* YOUR OBJECTIVE *
Line by line, give the data again exactly as it appears, but without pictures.

* RECORDED DATA *
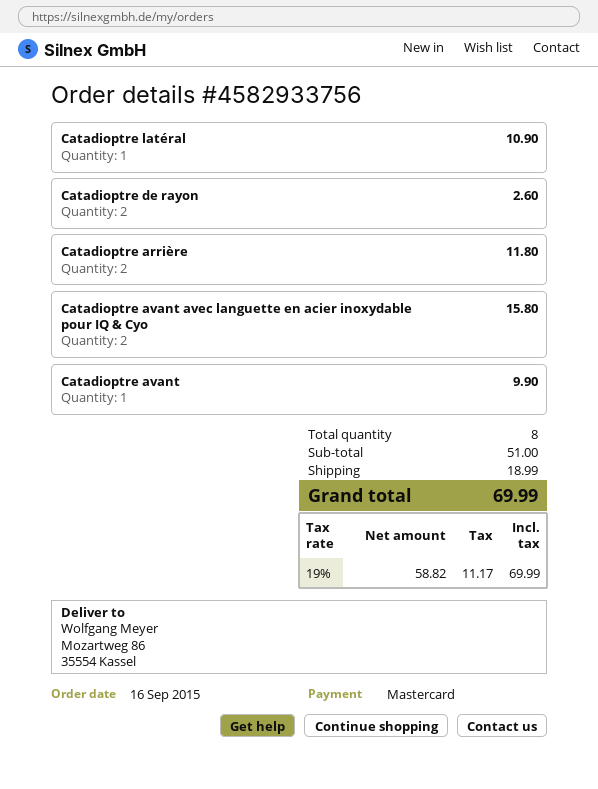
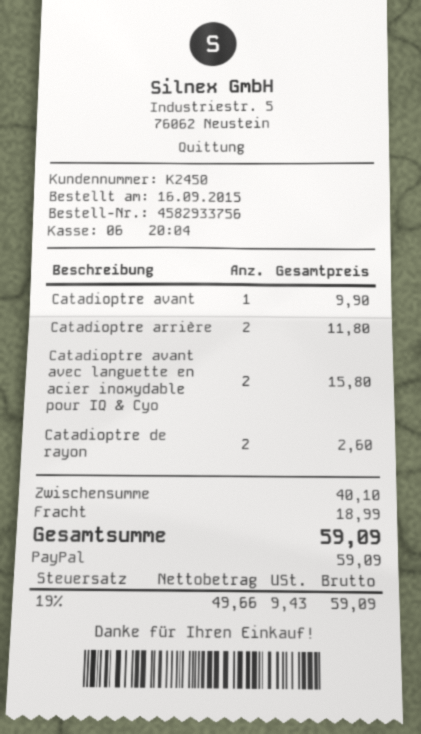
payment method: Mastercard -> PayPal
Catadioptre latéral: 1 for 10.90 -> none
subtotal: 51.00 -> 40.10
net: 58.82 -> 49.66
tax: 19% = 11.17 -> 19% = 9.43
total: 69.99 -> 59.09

* RESULT FOR THIS TASK *
payment method: Mastercard -> PayPal
Catadioptre latéral: 1 for 10.90 -> none
subtotal: 51.00 -> 40.10
net: 58.82 -> 49.66
tax: 19% = 11.17 -> 19% = 9.43
total: 69.99 -> 59.09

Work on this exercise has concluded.